═══ THE DATA

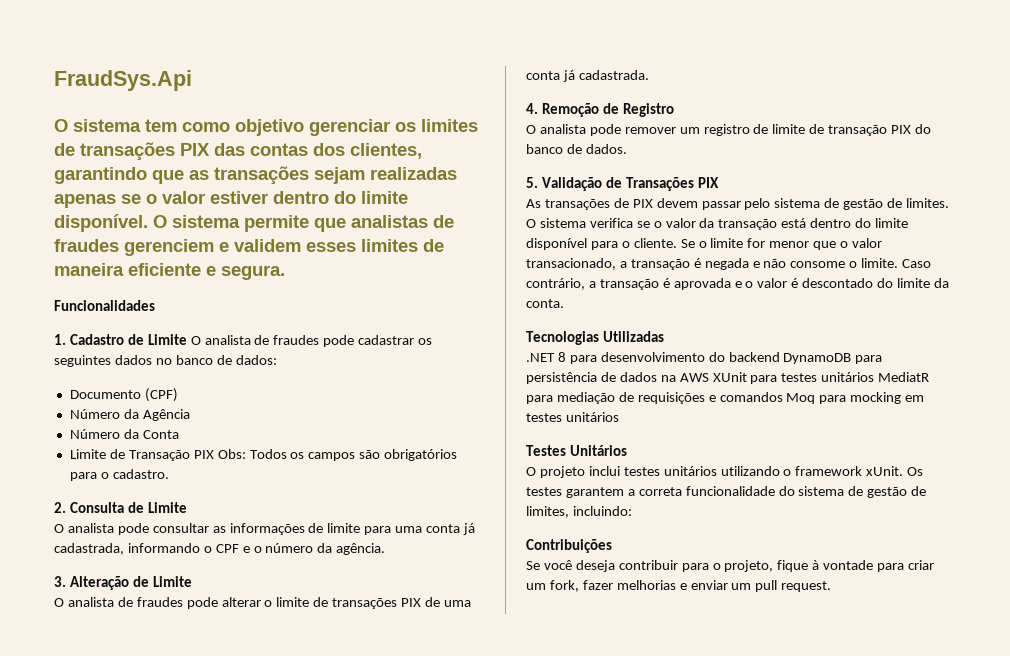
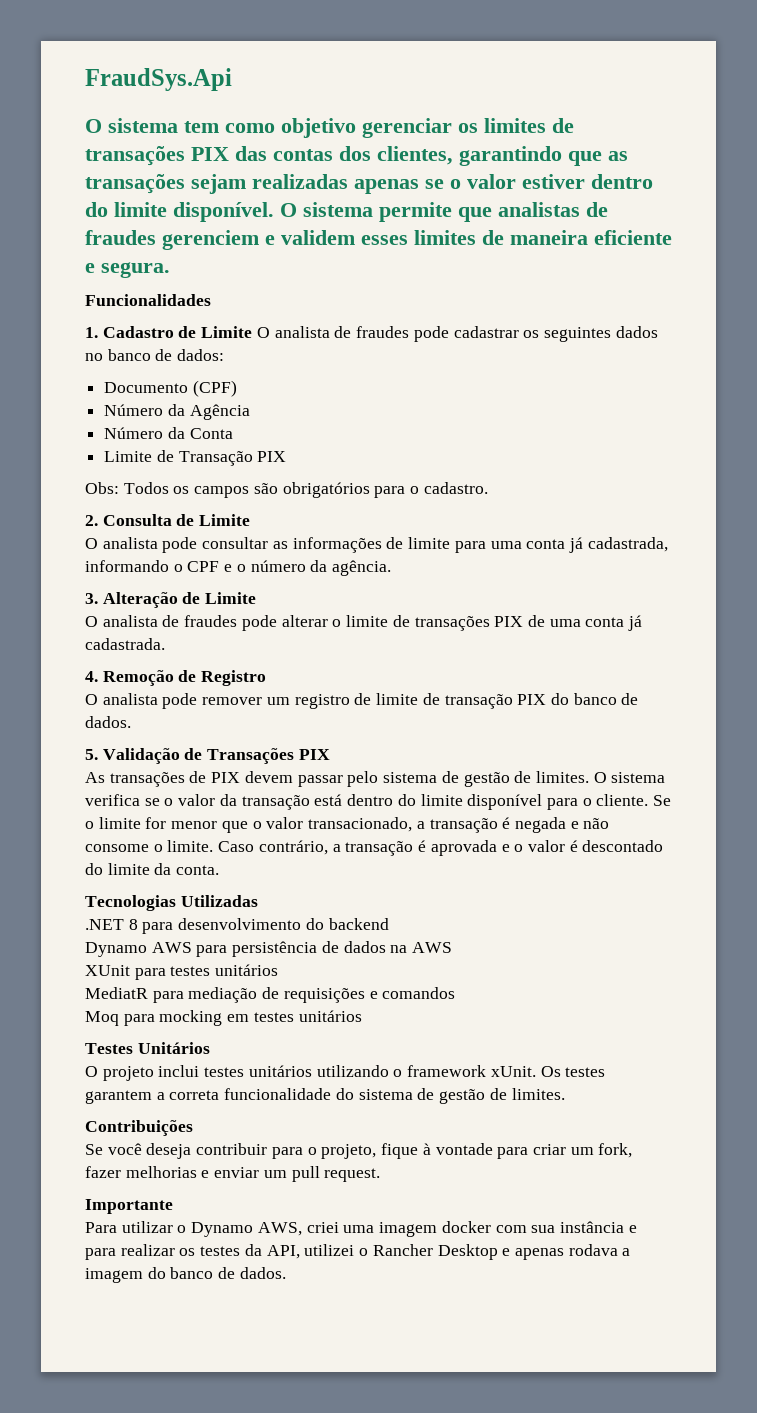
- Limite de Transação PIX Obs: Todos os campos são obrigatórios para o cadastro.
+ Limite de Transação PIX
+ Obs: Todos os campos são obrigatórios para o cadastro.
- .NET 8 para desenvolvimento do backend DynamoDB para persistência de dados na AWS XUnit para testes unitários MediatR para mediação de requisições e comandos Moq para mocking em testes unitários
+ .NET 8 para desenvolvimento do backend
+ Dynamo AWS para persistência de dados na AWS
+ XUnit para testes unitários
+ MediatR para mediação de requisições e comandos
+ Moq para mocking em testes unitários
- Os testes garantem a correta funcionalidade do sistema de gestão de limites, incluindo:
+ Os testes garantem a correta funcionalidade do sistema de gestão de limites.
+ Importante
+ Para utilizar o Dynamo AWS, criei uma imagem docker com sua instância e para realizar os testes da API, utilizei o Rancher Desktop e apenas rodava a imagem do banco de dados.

══════

PROBLEM TO WORK ON>
List every line above that holds the word "desenvolvimento".

RESPONSE>
- .NET 8 para desenvolvimento do backend DynamoDB para persistência de dados na AWS XUnit para testes unitários MediatR para mediação de requisições e comandos Moq para mocking em testes unitários
+ .NET 8 para desenvolvimento do backend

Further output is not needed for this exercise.